Despite the very obvious references to Julius Caesar, Zulifqar is a shapeless mess. It is also at times high camp (blood splashing over a Tagore photograph on the wall), at the end of which you are left with only that opening sequence and two uncharacteristic performances.  

However, a closer reading of the film does open up merits I had overlooked earlier. It's a film that makes you cringe – that's something Srijit says he set out to do. Some of the sequences are difficult to watch – it's a no-holds-barred assault on the senses and Srijit is clearly not sugarcoating any of it. The dialogues are a case in point. One of the prostitutes equates a woman's breasts and the vagina to any other part of her body, wondering what is it about them that make monsters of men. Kabir lists ways of dismembering a body as if reading from a restaurant menu card. And on the verge of setting fire to the brothel after unleashing the mayhem he has, mutters, a manic smile on his face, 'Etokhon dol khela hochhilo, ebaar Holika dahan' (Holi is done with, it's now time to set the Holika on fire). One can see what Srijit is out to do – underlining the absurdity of a brothel where, thanks to Radcliffe, a few prostitutes would become Pakistanis, the others Indians. The sheer effrontery of naming Jisshu's character Kabir. The farce of Nehru's 'Tryst with Destiny' playing on a radio in the brothel whose inmates rejoice without understanding a word of one of the world's greatest speeches. 
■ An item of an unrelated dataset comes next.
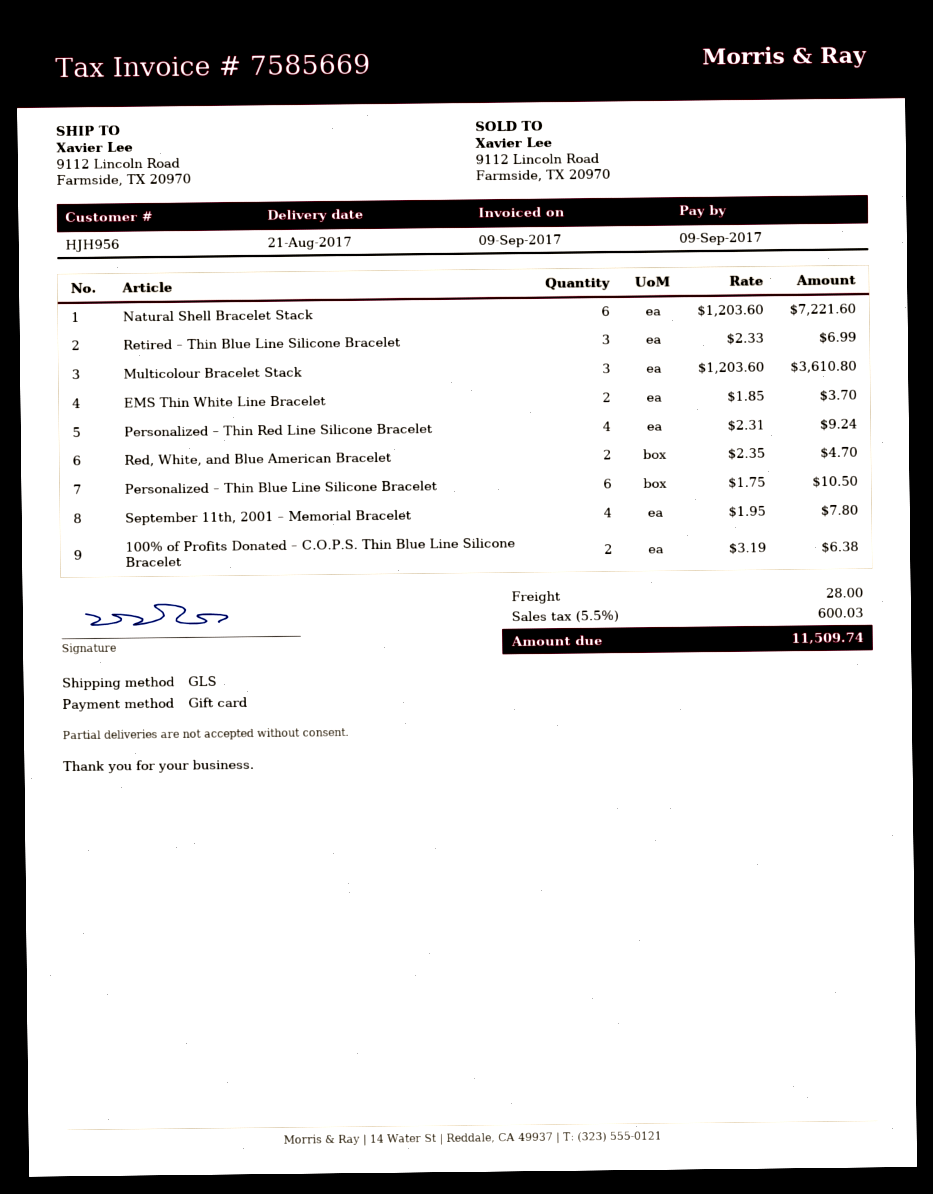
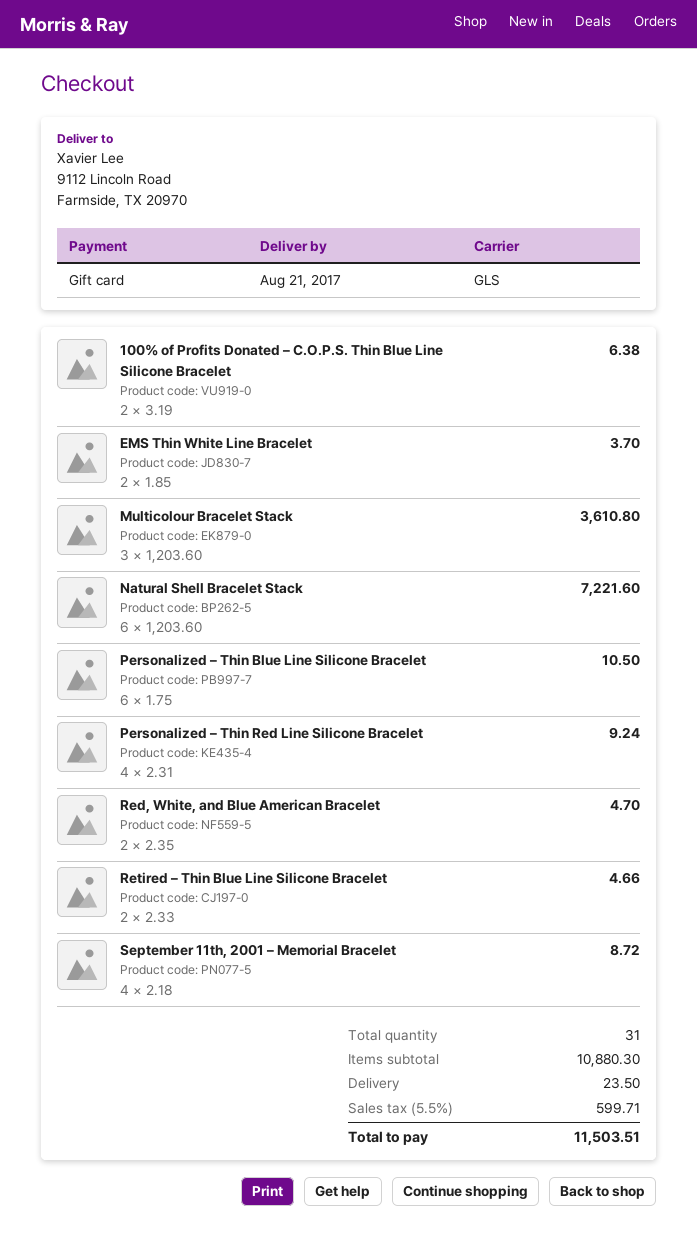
Retired – Thin Blue Line Silicone Bracelet: 3 x 2.33 = 6.99 -> 2 x 2.33 = 4.66
September 11th, 2001 – Memorial Bracelet: 4 x 1.95 = 7.80 -> 4 x 2.18 = 8.72
shipping: 28.00 -> 23.50
tax: 5.5% = 600.03 -> 5.5% = 599.71
total: 11509.74 -> 11503.51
Needless to say, there are his trademark in-film referencing and literary insights. "Of course, Manto and Ismat Chughtai were clear inspirations. There was Shyam Benegal's Mandi too." So, is the simpleton Sujan a take-off on the character Naseeruddin Shah plays in Mandi? "No, no, that came from a character in a story by Satyajit Ray!' What about the brothel's watchman: Salim? He seems inspired by the Om Puri character in Mirch Masala. "Absolutely."

However, no amount of reasoning can make me change my opinion of Zulfiqar. It remains a 'messy' experiment with the Bard, not the 'massy' one he calls it. It is unfortunate that he bungles as badly with a film that opens as majestically as it does. The downward slide begins immediately after, with almost all the clichés of a bad Bollywood gangster drama: a kingpin opposed to dealing in drugs, a patriotic Muslim gangster; even the food-chain metaphor that the police officer offers about the way the city's economy operates (grasshoppers-rats-snakes-hawks) sounds like a rip-off of Amitabh Bachchan's classic 'Jungle Ka Kanoon' (mendhak-saanp-nevla) monologue in Agneepath.
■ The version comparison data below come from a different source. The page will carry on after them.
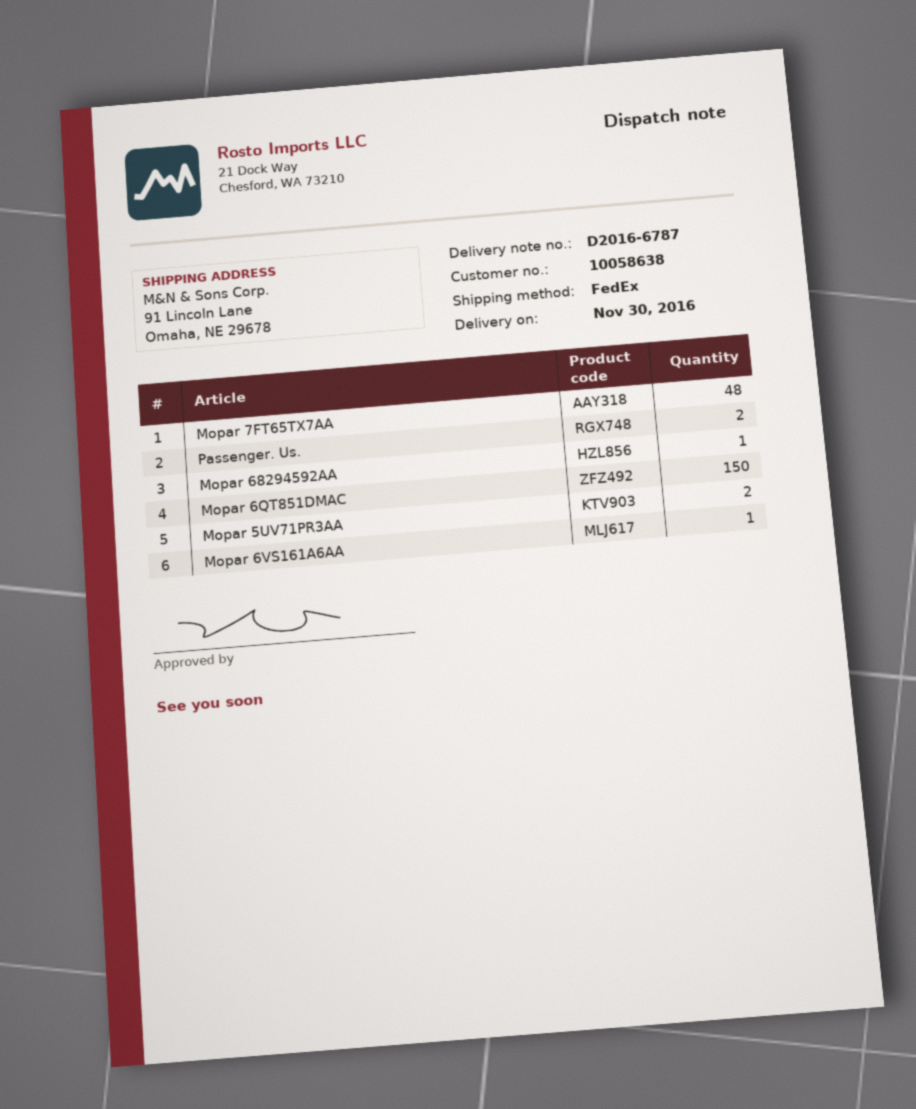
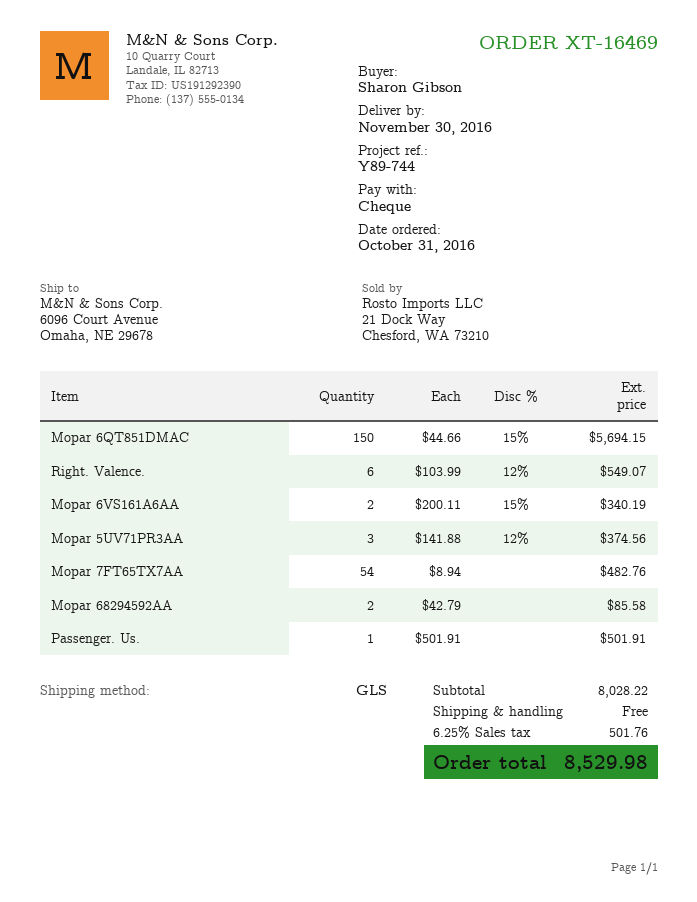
shipping method: FedEx -> GLS
ship to: 91 Lincoln Lane, Omaha, NE 29678 -> 6096 Court Avenue, Omaha, NE 29678
Mopar 7FT65TX7AA: 48 -> 54
Passenger. Us.: 2 -> 1
Mopar 68294592AA: 1 -> 2
Mopar 5UV71PR3AA: 2 -> 3
Mopar 6VS161A6AA: 1 -> 2
Right. Valence.: none -> 6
Despite the very obvious references to Julius Caesar, Zulifqar is a shapeless mess. It is also at times high camp (blood splashing over a Tagore photograph on the wall), at the end of which you are left with only that opening sequence and two uncharacteristic performances. Dev (in probably his best one as a mute prizefighter and bodyguard to Zulfiqar who falls in love with his mistress) and Jisshu as the oily paan-chewing fixer.

What Lies Ahead

Which is what prompts my final question. Eleven films in eight years. This year he already has had one big release (Uma), the second (Ek Je Chhilo Raja) is lined up for 12 October, Shahjahan Regency (his version of Chowringhee) is in post-production and films on Netaji Subhas Bose and Chaitanya Mahaprabhu along with another Kakababu film in the pipeline – isn't he spreading himself too thin?

"No, I don't think so," is the prompt response. "The trick lies in being able to gauge one's own capacity, the logistics. With the kind of time and resources I have at my disposal at the moment, my team, my producers, I am easily able to do up to three films a year without compromising on quality."
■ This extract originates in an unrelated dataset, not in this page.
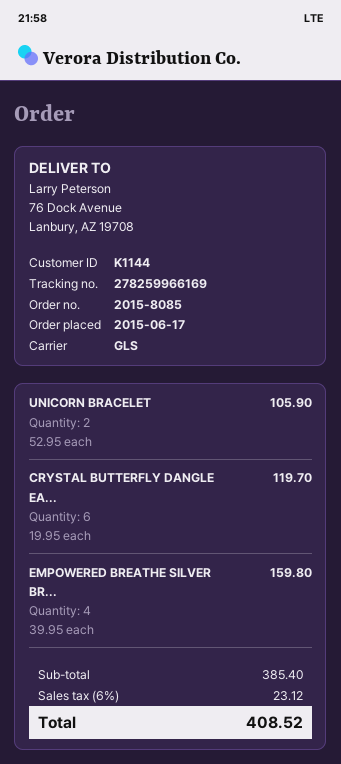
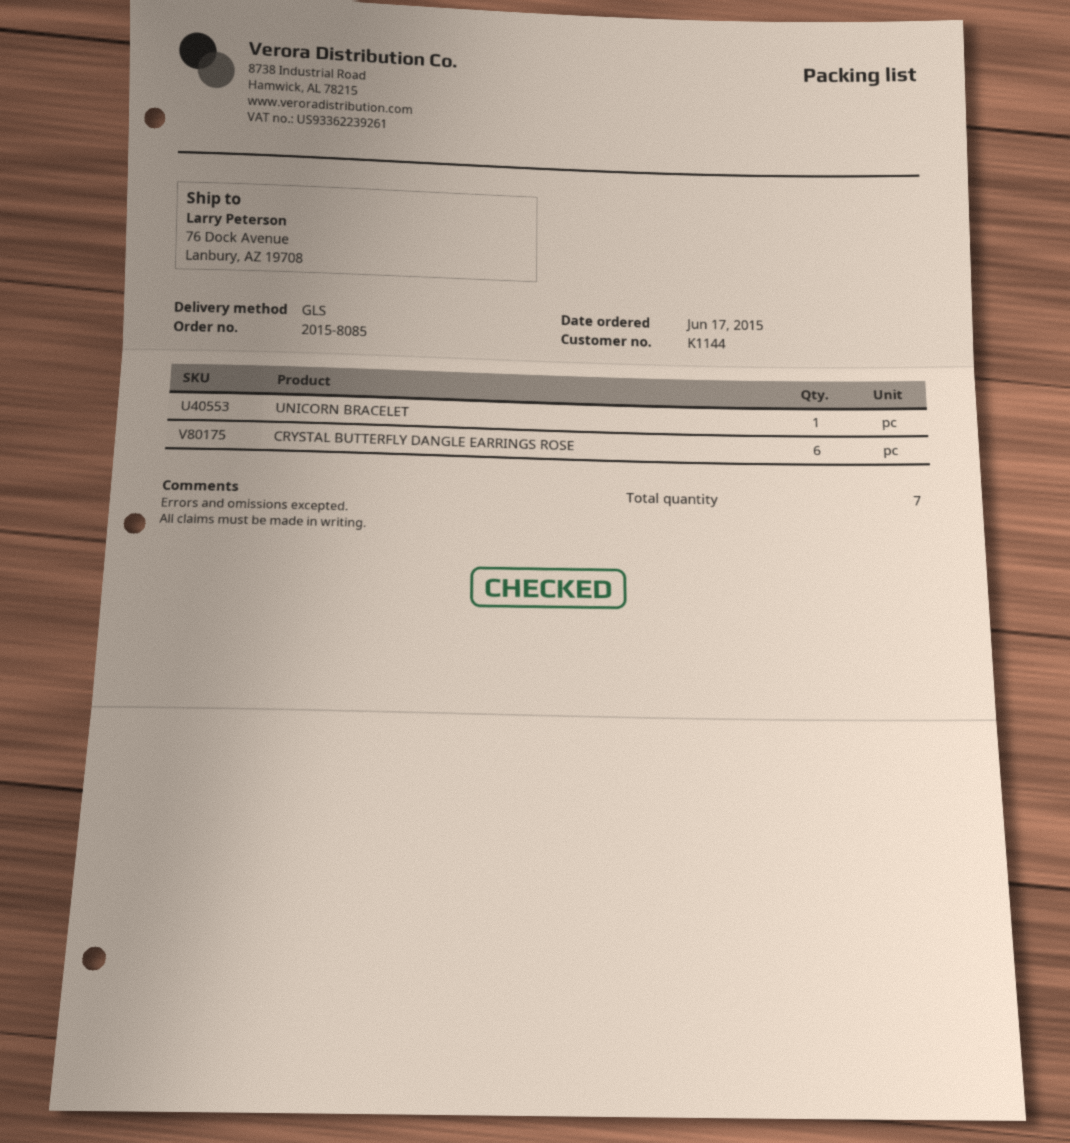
UNICORN BRACELET: 2 -> 1
EMPOWERED BREATHE SILVER BR...: 4 -> none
As we raise a toast to that, I point out that he has covered twelve of the twenty-six of the alphabets so far, with two more releasing in the next three months. That leaves us with twelve more to look forward to. "No, I went and spoiled that with Begum Jaan," he says with an impish smile. "That was my second film with B. Now that twenty-six has been rendered immaterial, I might as well make a few more."